The Annotators are supported by a cast of utility functions that are responsible for ETL, XML validation, rules and data management and file manipulation. The most important of these utility functions are the Replacers, which generate the enriched XML that is sent back for publication on Find Case Law.

A significant amount of core markup annotation is provided directly by the JEP, but it is also supported an integration with the vLex vCite engine. vCite extends the JEP's functionality in a range of ways, including the addition of a comprehensive suite of case law citation matchers. See here for more detail on the vCite integration and how it is controlled.

Phases of Enrichment

An example enriched snippet of LegalDocML feature case law citation markup looks like this:

<ref href="https://caselaw.nationalarchives.gov.uk/ewca/civ/2021/1308" uk:canonical="[2021] EWCA Civ 1308" uk:isneutral="true" uk:type="case" uk:year="2021" uk:origin="TNA">[2021] EWCA Civ 1308</ref>, <ref href="#" uk:canonical="[2022] 1 WLR 1585" uk:isneutral="false" uk:type="case" uk:year="2022" uk:origin="TNA">[2022] 1 WLR 1585</ref>

1.2 The Annotators

The JEP is a modular system comprising a series of AWS Lambda functions -- the Annotators -- that are each responsible for performing a discrete step in the enrichment pipeline. The five Annotator functions are:

  1. Case Law Annotator -- detects references to UK case law citations, such as [2022] 1 WLR 123
  2. Legislation Annotator -- detects references to UK primary legislation, such as Theft Act 1968
  3. Abbreviation Annotator -- detects abbreviations and resolves them to their longform. For example, the longform of HRA 1998 is Human Rights Act 1998
  4. Oblique Legislative References Annotator -- detects indirect references to primary legislaton, such as the Act or the 1998 Act and determines which cited primary enactment the indirect reference corresponds to
  5. Legislative Provision Annotator -- identifies references to legislation provisions, such as section 6, and identifies the corresponding primary enactment, for example section 6 of the Human Rights Act

1.3 Enrichment phases

There are four phases of enrichment. Each phase of enrichment generates enriched LegalDocML that is progressively enriched by each successive phase of enrichment.

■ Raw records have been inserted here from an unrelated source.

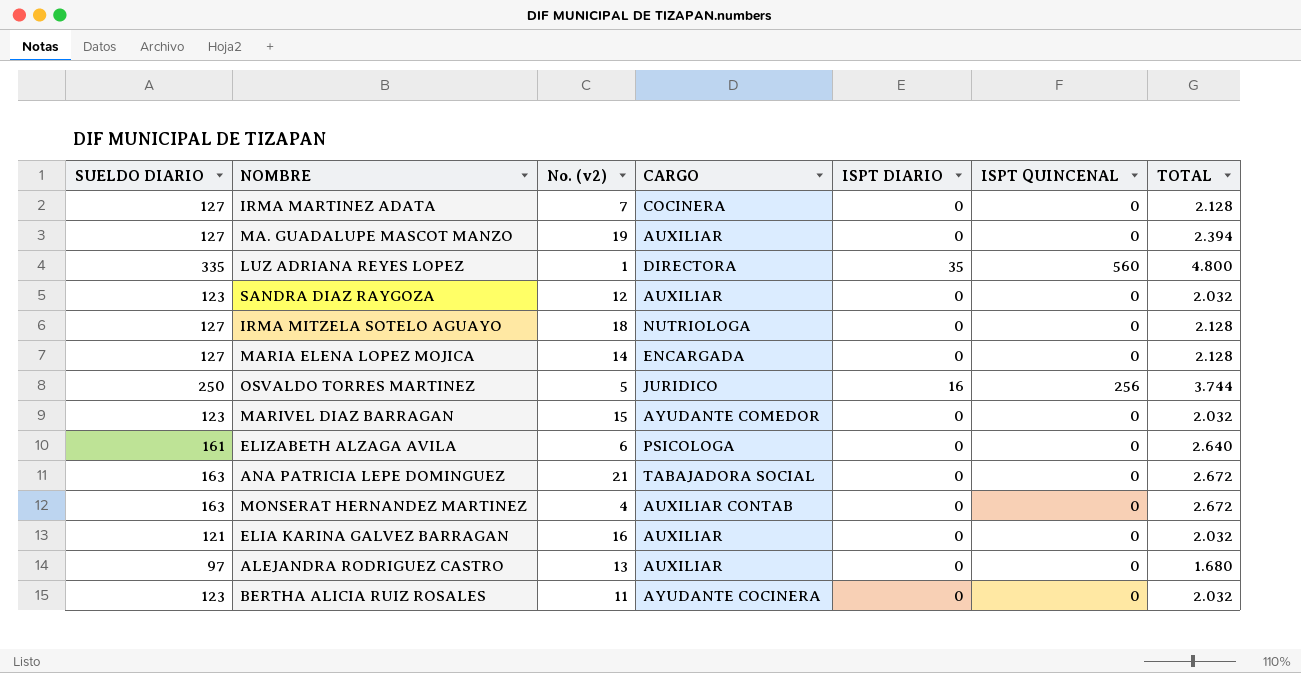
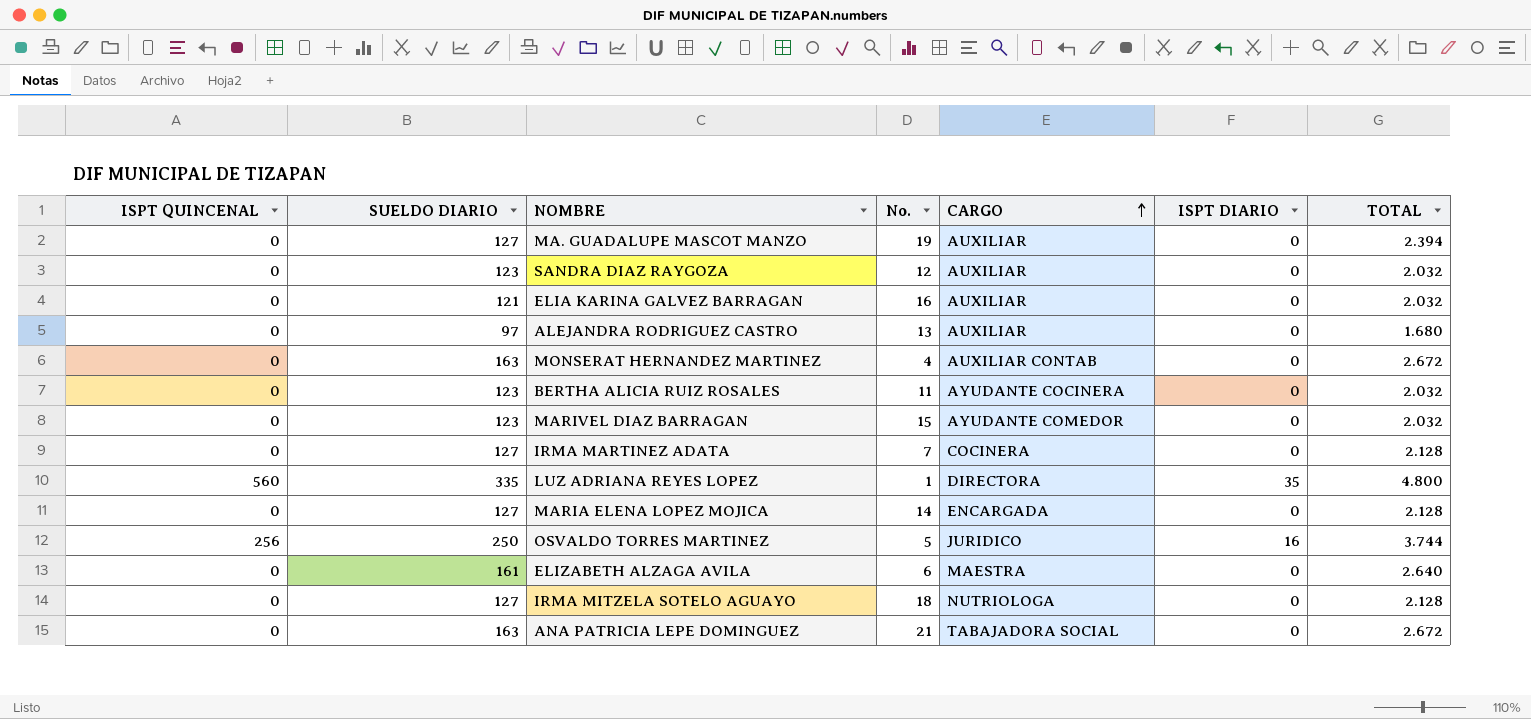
row order: none -> CARGO ascending
column ISPT QUINCENAL | position: 6 -> 1
column name: No. (v2) -> No.
ELIZABETH ALZAGA AVILA | CARGO: PSICOLOGA -> MAESTRA

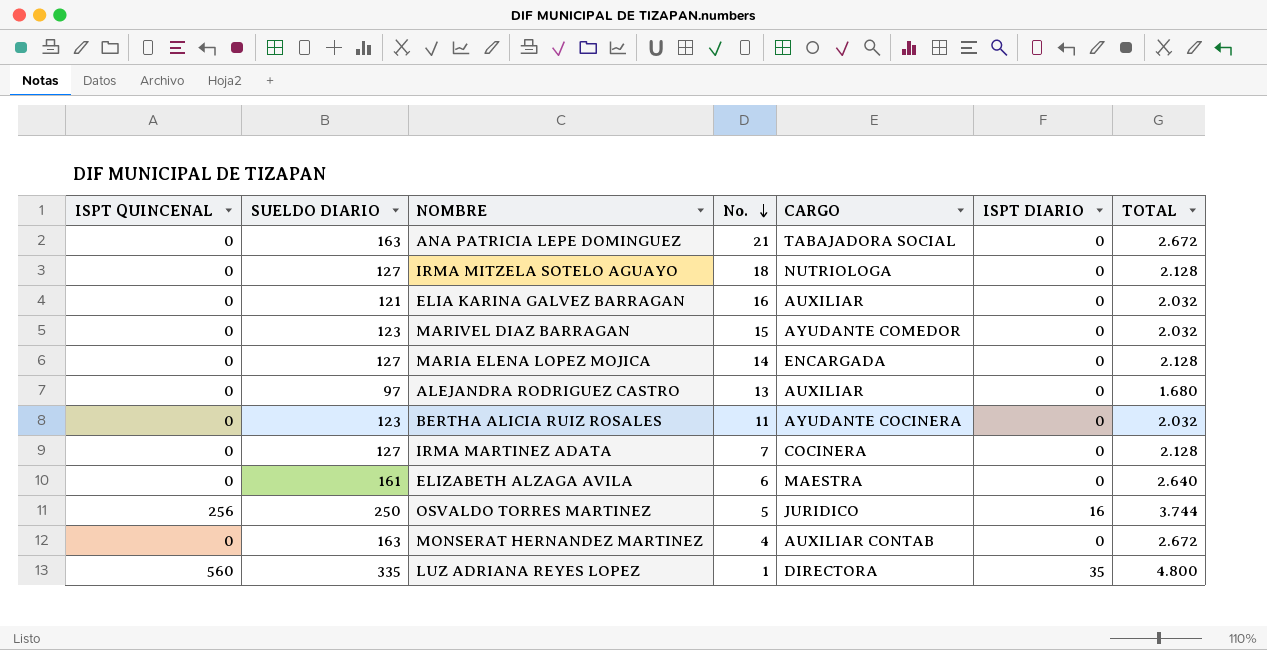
row order: CARGO ascending -> No. descending
row MA. GUADALUPE MASCOT MANZO: 0 | 127 | 19 | AUXILIAR | 0 | 2.394 -> none
row SANDRA DIAZ RAYGOZA: 0 | 123 | 12 | AUXILIAR | 0 | 2.032 -> none

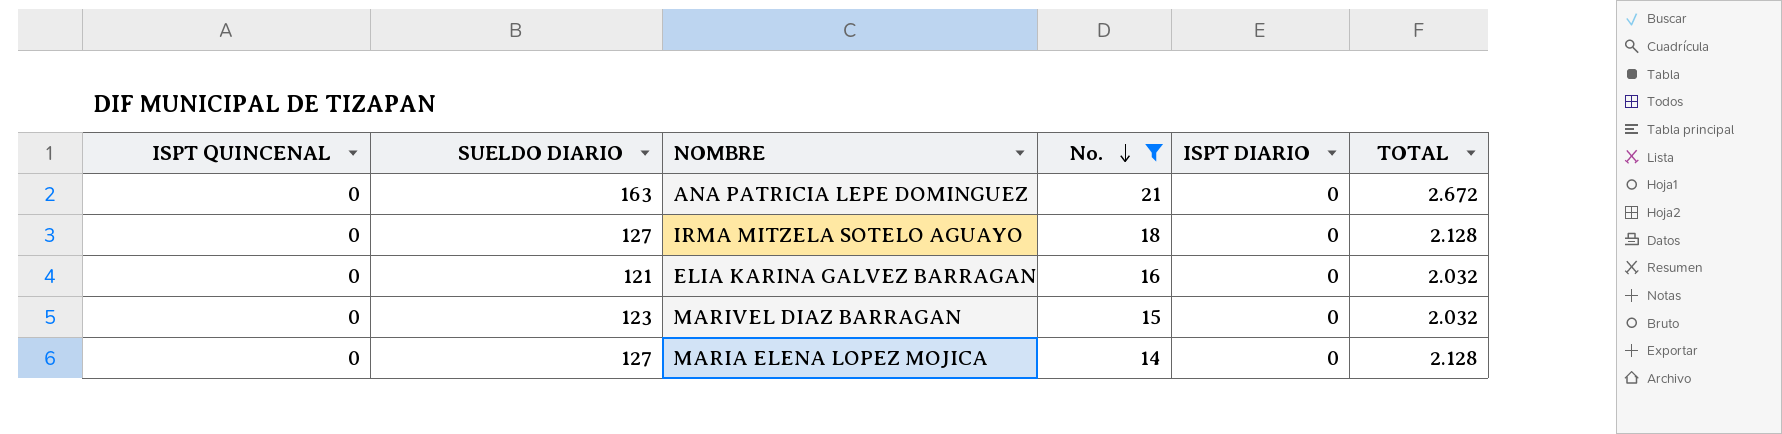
filter: none -> No. >= 14
column CARGO | position: 5 -> none

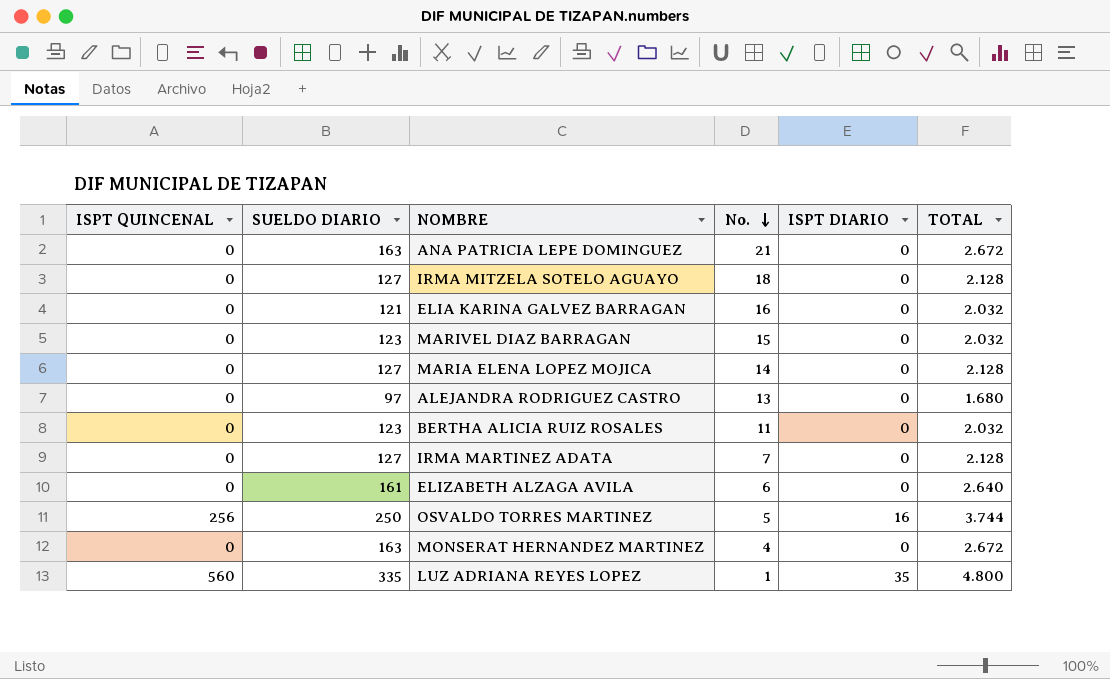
filter: No. >= 14 -> none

First Phase Enrichment The first phase of enrichment consists of the Case Law Annotator; the Legislation Annotator; and the Abbreviations Annotator

Second Phase Enrichment The second phase of enrichment consists of the Oblique Legislative References Annotator

Third Phase Enrichment The third phase of enrichment consists of the Legislative Provision Annotator

Fourth Phase Enrichment The fourth and final phase of enrichment consists of the vCite integration

1.4 Replacers

The Replacers are responsible for registering the various entities detected by the Annotators, including their entity types and position in the judgment body. The registered replacements are then applied to the judgment body through a series of string manipulations by the make_replacements lambda.

There are two sets of replacer logic. The first set provides the logic for first phase enrichment replacements. The second set of replacer logic handles replacement in the second and third phases of enrichment.

1.5 Re-enrichment

It is possible for the same judgment to be submitted for enrichment on multiple occasions, which creates the risk that existing enrichment present in the judgment will break as additional enrichment is added to the judgment. To address this, the JEP "sanitises" the judgment body prior to making replacements. The sanitisation process is simply performed by stripping existing </ref> tags from the judgment. This logic is handled in the make_replacements lambda.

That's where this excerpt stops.